Of course, frustration isn’t necessarily a bad thing. Frustration can indicate either a ridiculously impossible scenario, or something that proves challenging enough to force you into repeated plays. Fly-Flap falls into the latter category: the game is solidly difficult. It challenges your reaction rate and finger speed by challenging you to kill flies and avoid beetles, at increasingly manic speeds. In some levels spiders appear, to your much-needed aid, and provide you with a means to double your points by slurping down any fly you drag to their mouths. They gobble them down and zip away off screen, but be careful not to tap on the spiders by accident, or you’ll send them falling to the ground, a slight scream escaping from their spider mouths. Their screams, along with the other sounds in this game, are apparently manufactured by the developers, themselves – and by manufactured I mean straight from their mouths. Oh yes, those screams and buzzes, and, yes, even the irksome,
snickering, slightly evil and beckoning “mehehehhehehehehe” sound the flies make are all brilliantly contorted from the developer’s vocal chords. I must give them a lot of credit for this because the sounds are all top-notch, if slightly eccentric.
Fly-Flap offers two game modes, Arcade and Campaign, the first of which entertains you silly with more and more flies, at faster and more blinding speeds, and the second of which offers a more structured gameplay, with levels and specific objectives. I preferred Campaign mode right off the bat, on principle alone – levels with explicit directions give me focus, a well-established goal to work toward. And, trust me, the objectives are not easy. Starting off on the second level, you must feed 10 flies to a hungry spider in one minute, while killing other hordes of flies that appear onscreen. In any other game, this would be an easy feat, but in Fly-Flap you have something called a lifemeter that loses life whenever you miss squishing a fly and tap the air, instead. That’s right, you’re actually punished for missing, and the game will end if your lifemeter runs out. Secondly, to actually earn the points you deserve for squishing the flies, you must also tap the point bubbles they release two seconds after the fact. Given the mad speed at which you’ll be squishing flies in this game, it’s not always an easy task to pop all the bubbles – you’re almost guaranteed to lose out on 500 points per round.
As you progress through the levels, you’re given various aids and bonuses to help you in your quest to rid nature of flies – poison, anti-bug spray (kills a multitude of flies at once), horns (frightens enemies), blinding (makes flies stop), slowdowns (no explanation needed), and more. Beetles are also introduced, and these are bugs you want absolutely nothing to do with. They’re only good for making you lose the game, erupting in a flurry of purple and pink gas that encases surrounding flies, and basically calls the Game Over title to appear. Definitely avoid tapping on these suckers.

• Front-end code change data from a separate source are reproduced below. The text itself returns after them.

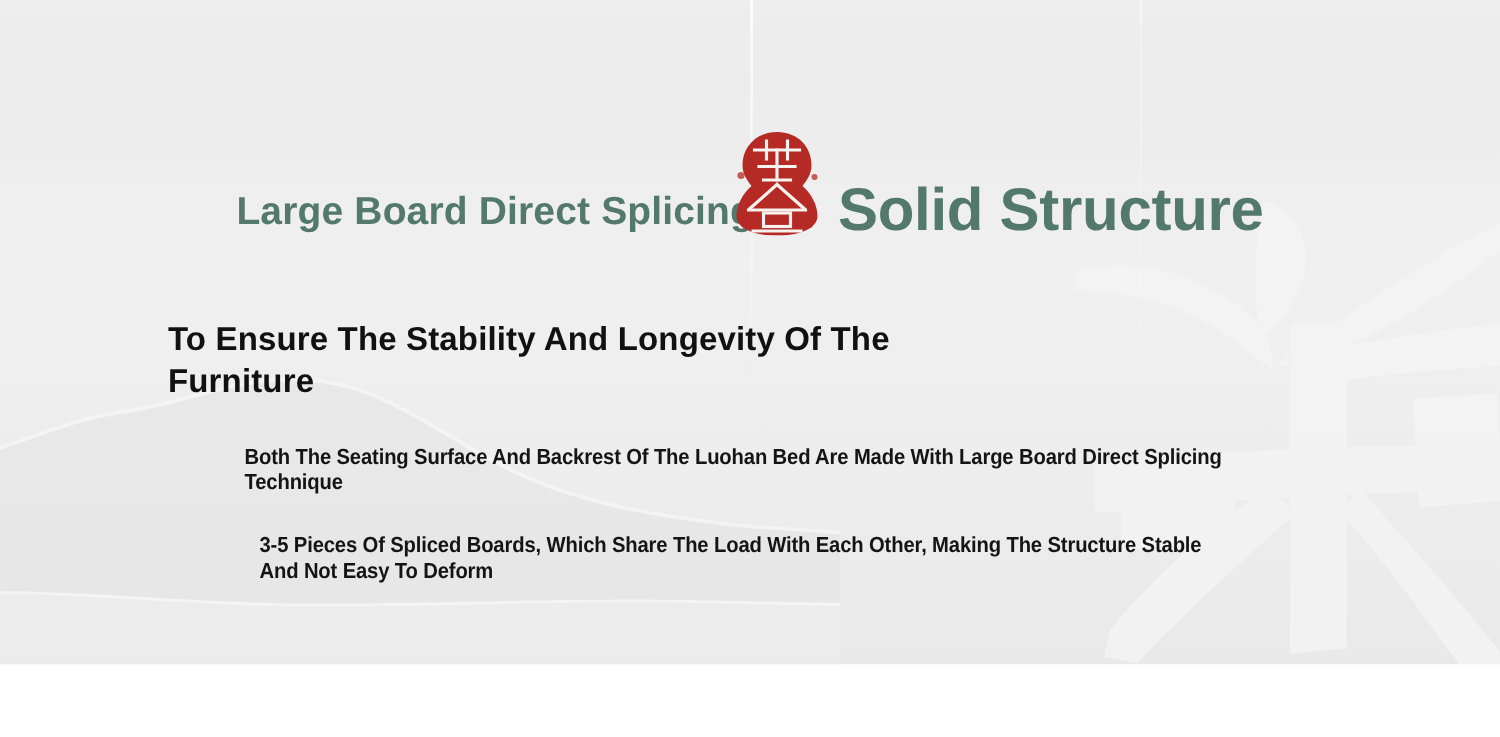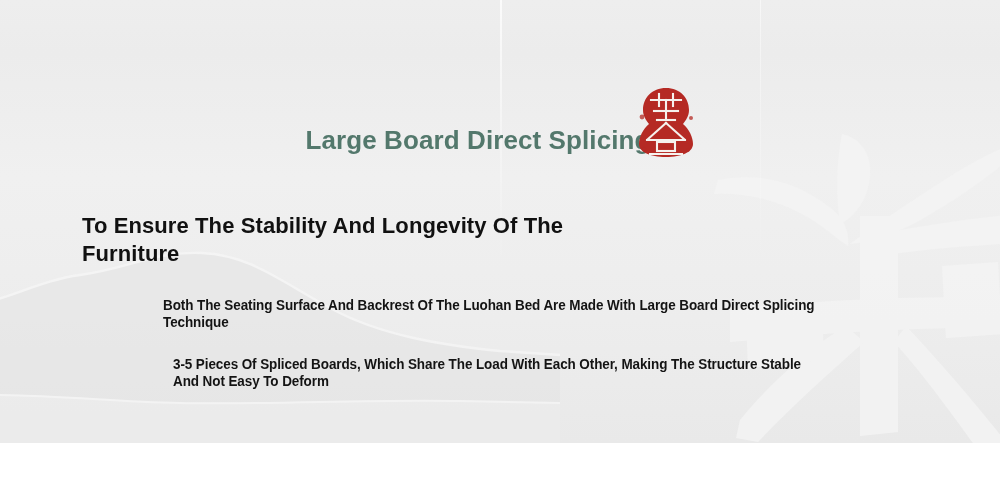--- a/index.html
+++ b/index.html
@@ -248,6 +248,7 @@
       </svg>
     </div>
 
+    <div class="headline-right">Solid Structure</div>
   </div>
 
   <div class="copy">

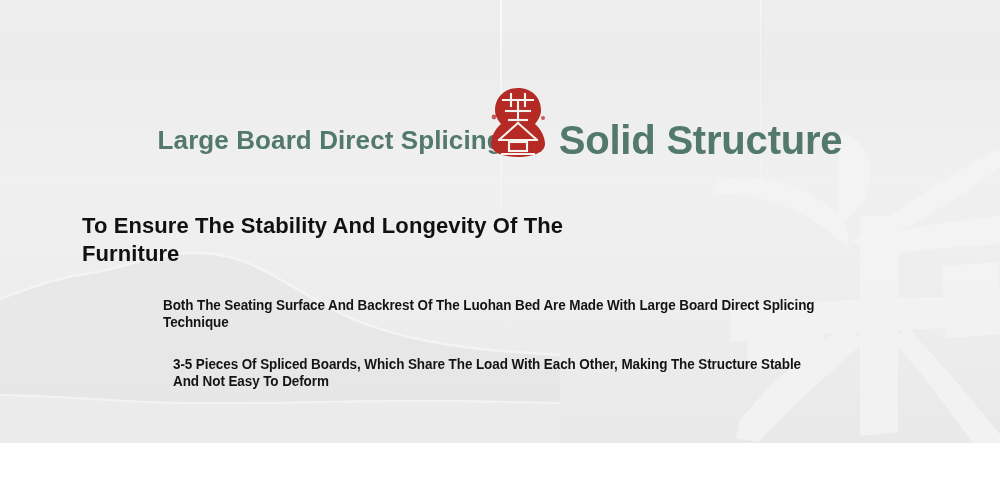--- a/index.html
+++ b/index.html
@@ -116,7 +116,7 @@
 
   .subheading {
     width: 524px;
-    margin-left: 82px;
+    margin-left: 112px;
     font-size: 22px;
     font-weight: 600;
     line-height: 28px;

Overall, the graphics are good, the sounds amusing, and the gameplay challenging and quirky enough to keep things interesting. I was actually pleasantly surprised at how entertaining the game was, and I will probably return for a few more rounds. I wish the game wasn’t quite so hard – sometimes it’s exceedingly difficult to aim for the flies, and sometimes it feels as if my finger taps aren’t registering – but in a way I relish the near impossibility. Far too many games are quick to play and over in a flash, so why not embrace Fly-Flap’s challenge and enjoy a little bug squishing?